Wednesday, April 27, 2011
Wine, women, and the history of both.
In ancient Rome, it seems that, even though wine was widely available, men routinely tried to restrict women’s access to it. Toga-clad politicians, who regularly enjoyed their male-only Convivium, the Roman version of Greece’s Symposia, observed at other events that women, after downing a goblet or two, occasionally became relaxed and somewhat flirtatious, even though not permitted to recline during dinner as their husbands did. Most certainly, as pawns in many political/matrimonial maneuvers, such outrageous behavior had to be carefully monitored and controlled. As Cicero, that clear thinking Roman statesman said, “Our ancestors, in their wisdom, considered that all women, because of their innate weakness, should be under the control of guardians.” You know who the guardians were.
In spite of those constraints, many freethinking, spirited Roman women planned and enjoyed their own wine drinking parties. Bacchanalia—party time revelry honoring the Roman wine deity Bacchus—was their female version of Convivium. It’s not clear if there were Chippendale-like dancers at those gatherings, however, there are indications that specially selected men were invited. One can only assume it was because of their contributions to the wine tasting discussions. “Good structure, good body, and speaking of that . . . .”

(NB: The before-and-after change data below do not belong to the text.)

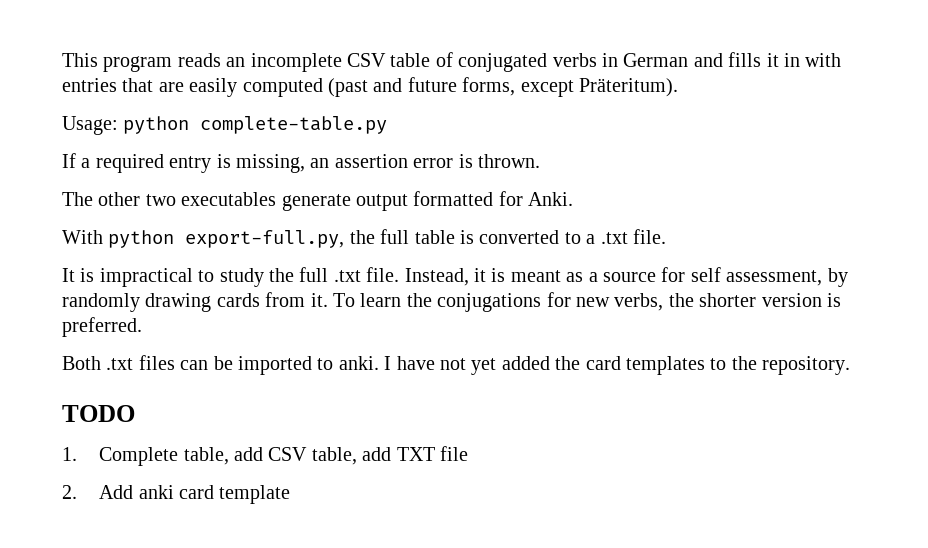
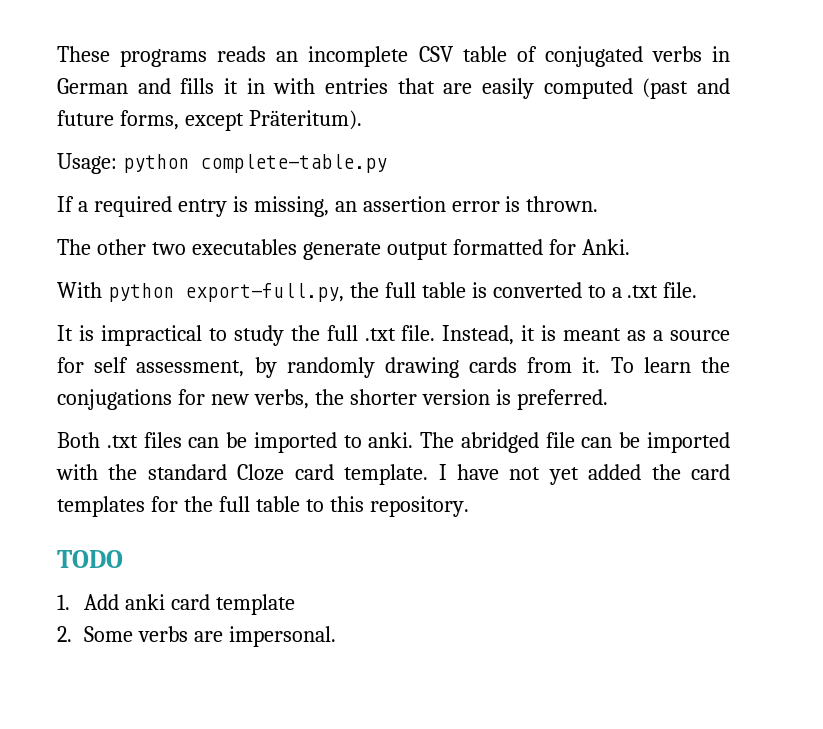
- This program reads an incomplete CSV table of conjugated verbs in German and fills it in with entries that are easily computed (past and future forms, except Präteritum).
+ These programs reads an incomplete CSV table of conjugated verbs in German and fills it in with entries that are easily computed (past and future forms, except Präteritum).
+ The abridged file can be imported with the standard Cloze card template.
- I have not yet added the card templates to the repository.
+ I have not yet added the card templates for the full table to this repository.
  TODO
- 1. Complete table, add CSV table, add TXT file
- 2. Add anki card template
+ 1. Add anki card template
+ 2. Some verbs are impersonal.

Fast forward five thousand years, and let’s navigate to Sonoma County California where I’m a semi-regular customer of a winery where the winemaker is a woman. She is also one of the first to break through the vinous glass ceiling of male winemakers. Her name is Merry Edwards, and she is the owner/entrepreneur of her eponymous named winery. Merry crafts premium quality Pinot Noirs and Sauvignon Blancs that are the favorites of professional wine journalists and seasoned wine enthusiasts alike.